(Data records)
####################

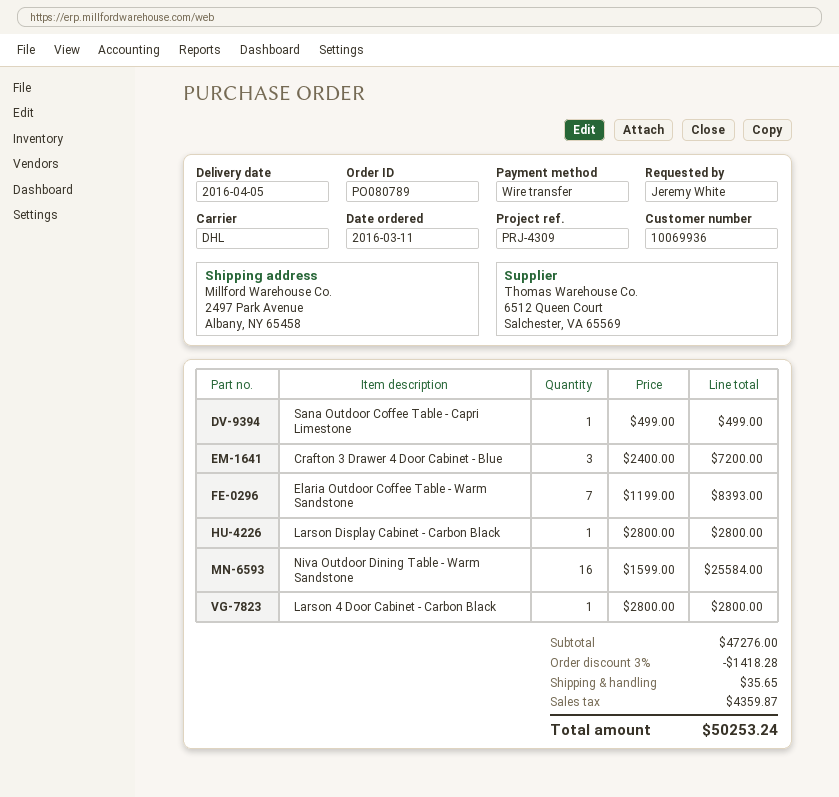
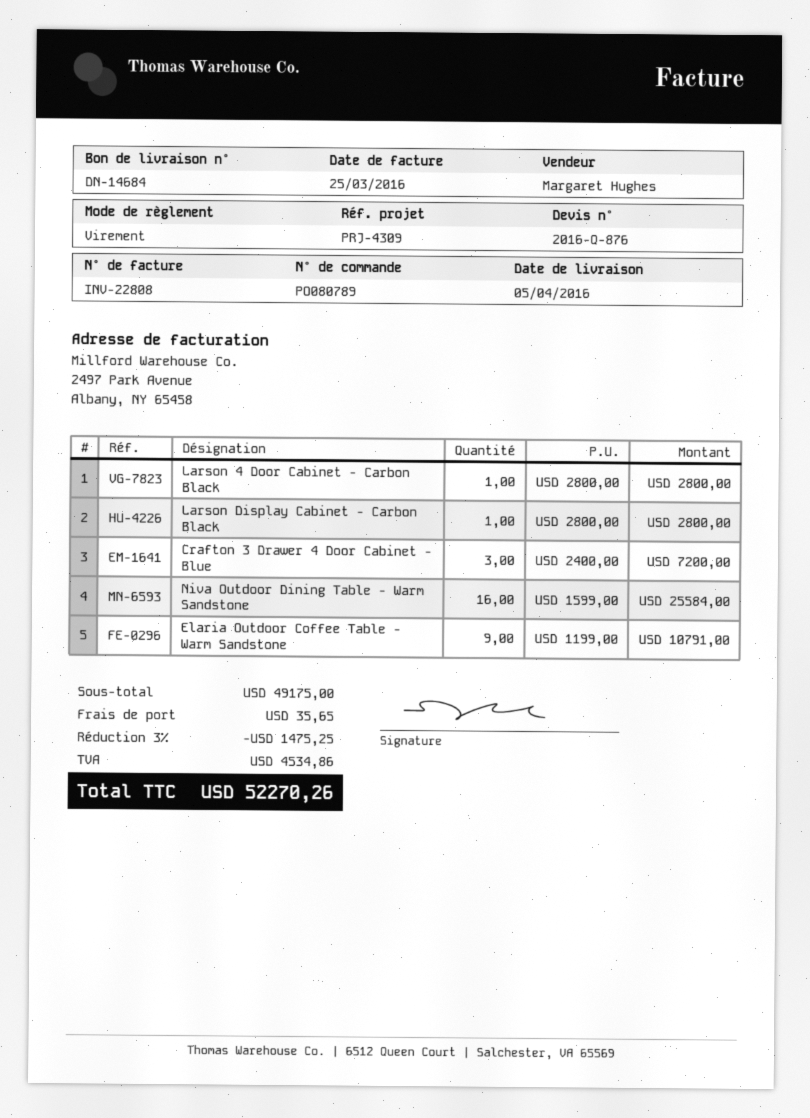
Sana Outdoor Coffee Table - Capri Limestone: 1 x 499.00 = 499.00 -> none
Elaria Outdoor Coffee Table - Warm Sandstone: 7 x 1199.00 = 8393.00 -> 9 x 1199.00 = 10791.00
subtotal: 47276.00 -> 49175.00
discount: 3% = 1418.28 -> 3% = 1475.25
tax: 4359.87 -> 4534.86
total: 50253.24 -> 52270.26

####################

**What you have to do**
All of the lines above must be printed again exactly, and no picture may appear in the copy.

**Response to the exercise**
Sana Outdoor Coffee Table - Capri Limestone: 1 x 499.00 = 499.00 -> none
Elaria Outdoor Coffee Table - Warm Sandstone: 7 x 1199.00 = 8393.00 -> 9 x 1199.00 = 10791.00
subtotal: 47276.00 -> 49175.00
discount: 3% = 1418.28 -> 3% = 1475.25
tax: 4359.87 -> 4534.86
total: 50253.24 -> 52270.26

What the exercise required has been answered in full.